9-11 Commission report archive:
http://govinfo.library.unt.edu/911/report/index.htm


Pierce:
Nevertheless, who could have predicted that a few years later America would be caught in the crossfire in Iraq…
_Anyone tracking the progression of the Gulf War ceasefire enforcement could have predicted it. By 2000-2001, Saddam had broken the ‘containment’ and was “out of the box” and evidently rearming. With or without 9/11, the Gulf War ceasefire enforcement had come to a head. The final confrontation with Saddam was a question of when, not if; in the wake of 9/11, Saddam’s distinctive WMD-terrorism threat assured it.

After Operation Desert Fox cleared the penultimate enforcement step and completed the set of law, policy, and precedent for the ultimate enforcement step, there was only one more option left for the US president to compel Saddam’s compliance.
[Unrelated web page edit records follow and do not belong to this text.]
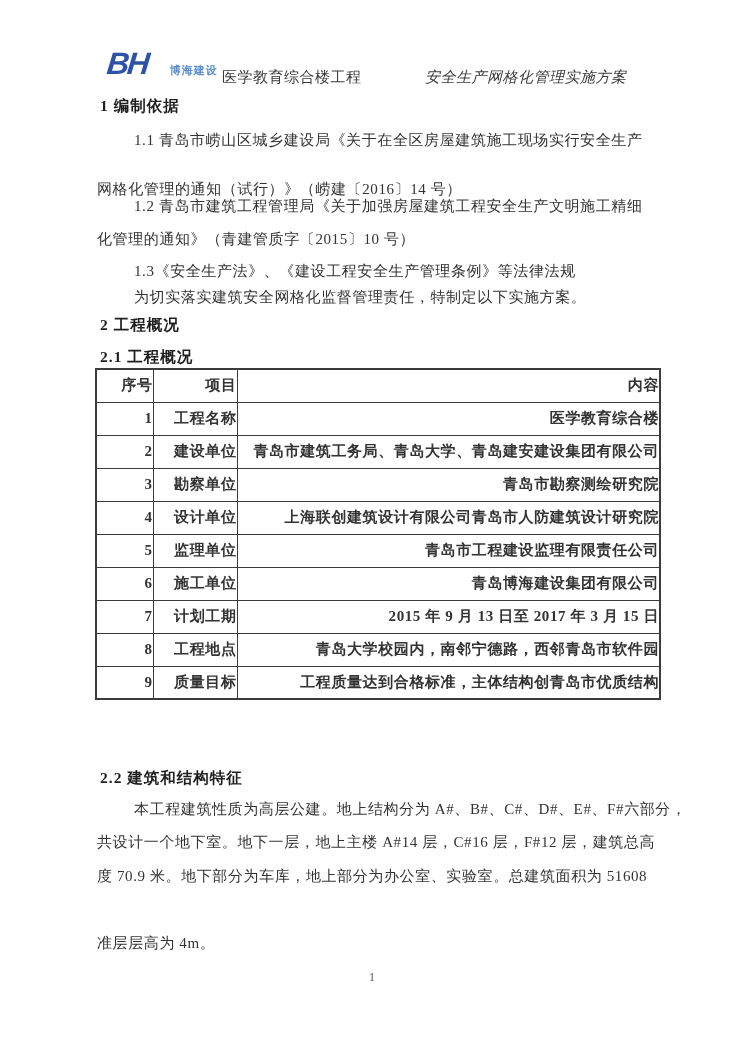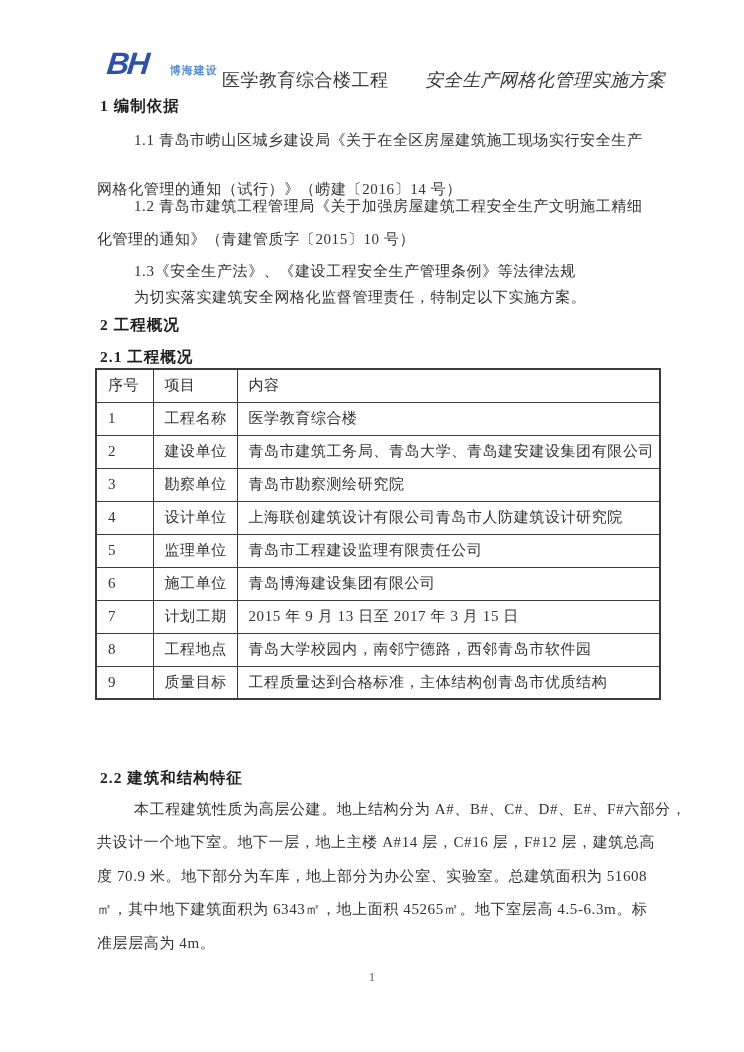"医学教育综合楼工程" .hdr-text { font-size: 18px -> 15px }
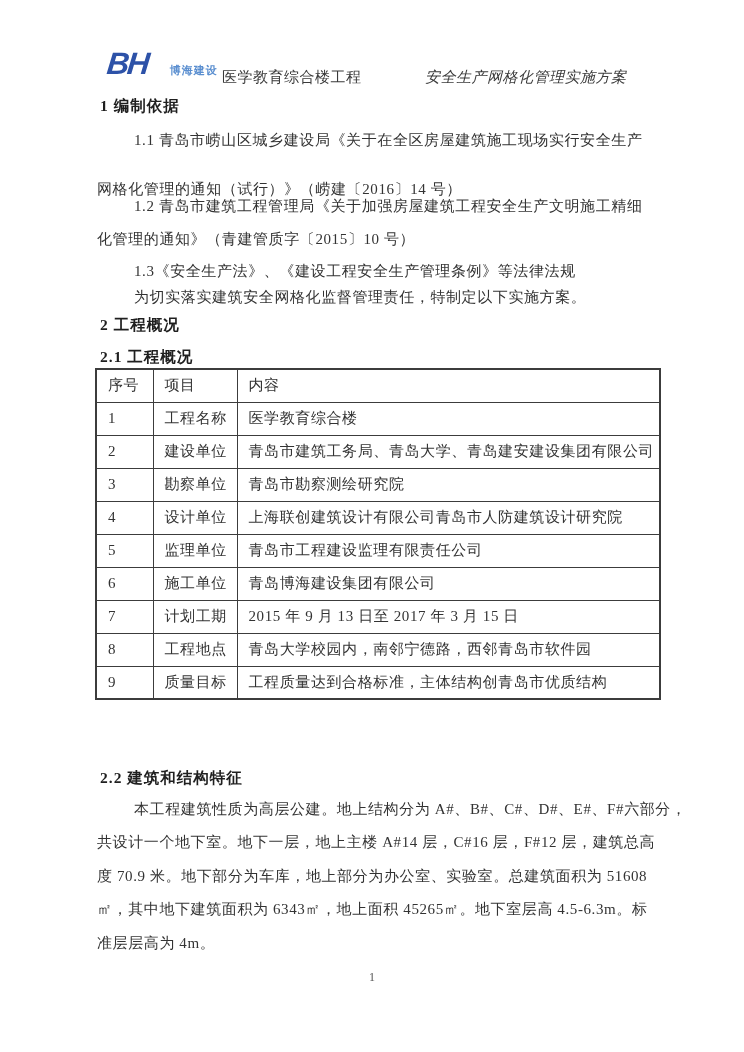"序号" .info-table td, .info-table th { font-weight: normal -> bold; text-align: left -> right }
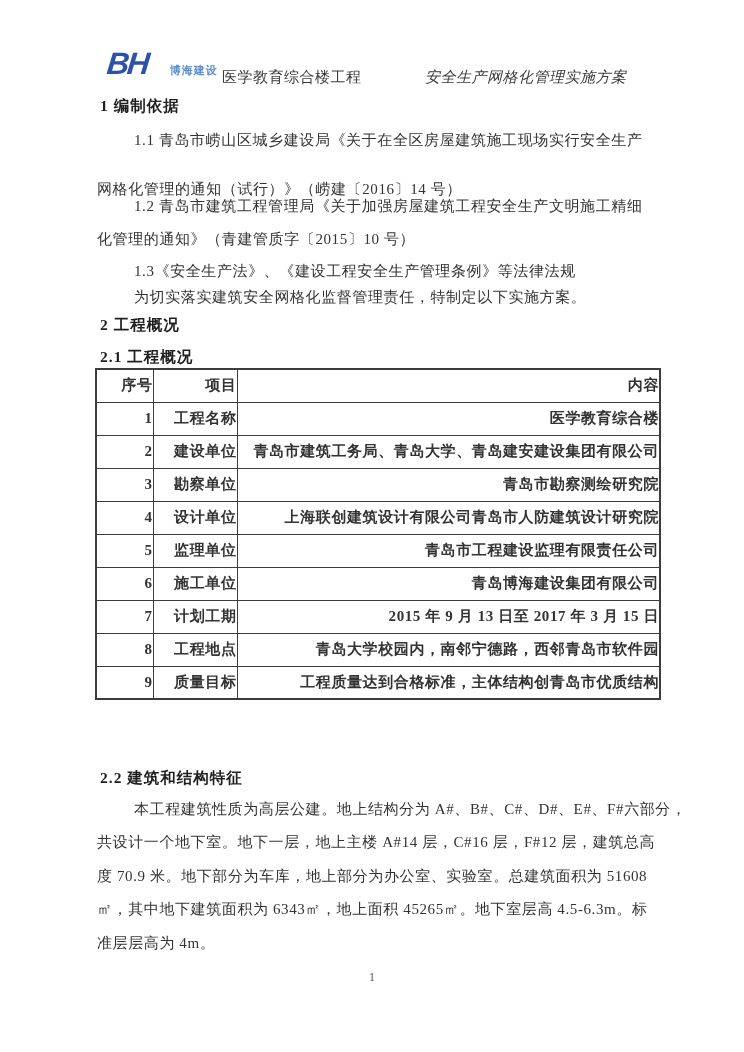"㎡，其中地下建筑面积为 6343㎡，地上面积 45265㎡。地下室层高" div.bline { html: <div>㎡，其中地下建筑面积为 6343㎡，地上面积 45265㎡。地下室层高 4.5-6.3m。标</div> -> none }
President Clinton letter to Congress on Iraq's compliance, 19MAY99:
http://clinton6.nara.gov/1999/05/1999-05-19-text-of-a-letter-on-report-to-congress-on-iraq.html
New York Times: With Little Notice, U.S. Planes Have Been Striking Iraq All Year, 13AUG99:
http://www.nytimes.com/library/world/mideast/081399iraq-conflict.html
Donald Rumsfeld working paper re: Iraq, 27JUL01:
https://web.archive.org/web/20120912105032/http://waranddecision.com/docLib/20080403_RumsfeldmemoIraq.pdf

I encourage you to review my explanation of the law and policy, fact basis of Operation Iraqi Freedom at http://operationiraqifreedomfaq.blogspot.com/2014/05/operation-iraqi-freedom-faq.html. It’s essentially a cheat sheet that synthesizes the situation, controlling law, policy, and precedent that defined the operative enforcement procedure for the “governing standard of Iraqi compliance” (UNSCR 1441) and, in the operative context, the determinative facts that confirmed Iraq’s “material breach” (UNSCR 1441) of the Gulf War ceasefire to trigger enforcement with OIF.

The OIF decision is a straightforward fact pattern. President Bush and the US demonstrably were right on Iraq. Setting the record straight on the Iraq issue is essential for your advocacy.